Ibu Kota Negara Pindah ke Kaltim, Jakarta Akan Jadi Daerah?

Ruang Terbuka Hijau di ibu kota Jakarta.
Ruang Terbuka Hijau di ibu kota Jakarta.
Sumber :
  • VIVA/M Ali Wafa

VIVA – Ibu Kota Negara Indonesia akan dipindahkan dari Jakarta ke Kalimantan Timur usai UU IKN disahkan DPR. Lalu perlukah DKI Jakarta tetap dijadikan daerah khusus?

Menurut pengamat Tata Kota Yayat Supriatna, DKI Jakarta sudah jadi daerah khusus meski nanti tidak jadi Ibu Kota lagi. Sebabnya, DKI Jakarta kini sudah berstatus provinsi.

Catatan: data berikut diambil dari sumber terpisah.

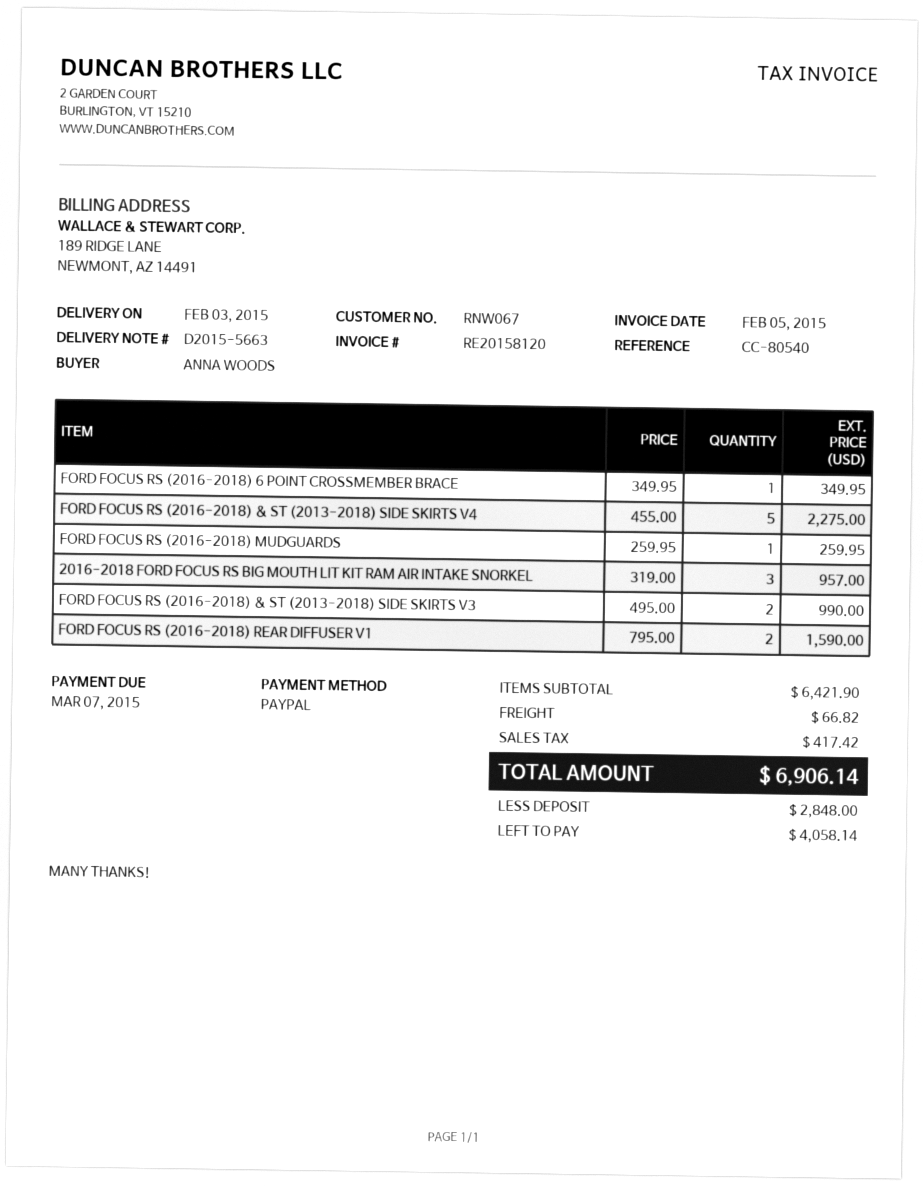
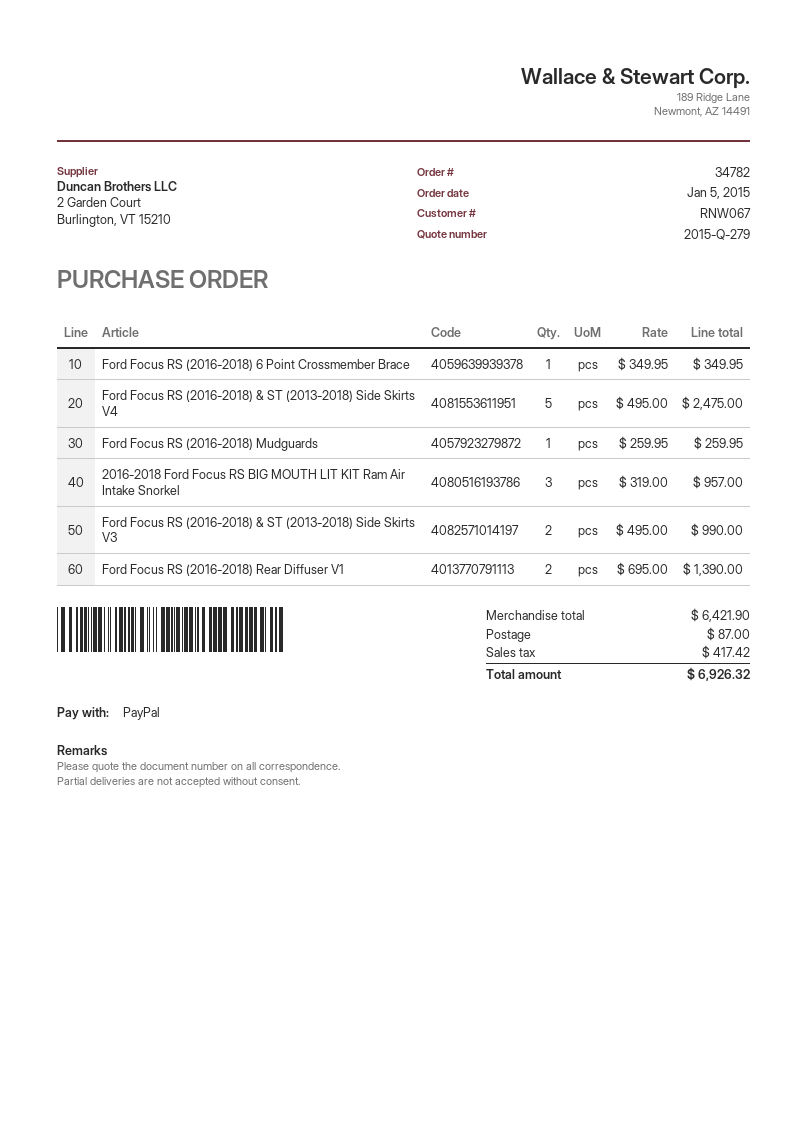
FORD FOCUS RS (2016-2018) & ST (2013-2018) SIDE SKIRTS V4: 5 x 455.00 = 2275.00 -> 5 x 495.00 = 2475.00
FORD FOCUS RS (2016-2018) REAR DIFFUSER V1: 2 x 795.00 = 1590.00 -> 2 x 695.00 = 1390.00
shipping: 66.82 -> 87.00
total: 6906.14 -> 6926.32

"Karena Jakarta adalah kota dengan status Provinsi. Jadi otomatis kota dengan status Provinsi pimpinan daerahnya adalah Gubernur," kata dia saat dikonfirmasi, Rabu 19 Januari 2022.

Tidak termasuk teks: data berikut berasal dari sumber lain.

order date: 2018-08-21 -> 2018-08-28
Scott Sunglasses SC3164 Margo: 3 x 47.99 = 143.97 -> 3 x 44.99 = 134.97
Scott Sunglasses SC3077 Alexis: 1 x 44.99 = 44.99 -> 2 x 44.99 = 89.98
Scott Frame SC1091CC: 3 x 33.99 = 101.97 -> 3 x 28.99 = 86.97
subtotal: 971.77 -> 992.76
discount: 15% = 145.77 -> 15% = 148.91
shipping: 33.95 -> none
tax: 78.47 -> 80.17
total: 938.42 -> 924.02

Baca juga: Sri Mulyani Akui Tak Mudah Buat Defisit APBN 2021 di Bawah Target

Meski sudah jadi daerah khusus, menurut Yayat nantinya jika DKI Jakarta tidak lagi jadi Ibu Kota perlu diberikan kekhususan terkait beberapa hal. 
Alasannya, pertama karena faktor history DKI Jakarta sebagai Ibu Kota Indonesia. Artinya, karena punya beban sejarah secara nasional, maka DKI Jakarta perlu dapat kekhususan tadi.

"Kedua, Jakarta diberikan kekhususan pengembangannya nanti sebagai pusat kegiatan ekonomi secara internasional, artinya, dia bisa dikembangkan sebagai pusat bisnis perdagangan dan jasa atau industri secara internasional. Jadi, di situ ada kekhususan, dari berbagai regulasi di sektor pembangunan dan investasi," katanya.

Kemudian, lanjutnya, DKI Jakarta juga diberikan kewenangan khusus semacam koordinasi pembangunan Jabodetabek. Sebagai contoh, kewenangan khusus pada bidang transportasi. Sekarang contohnya sudah ada LRT.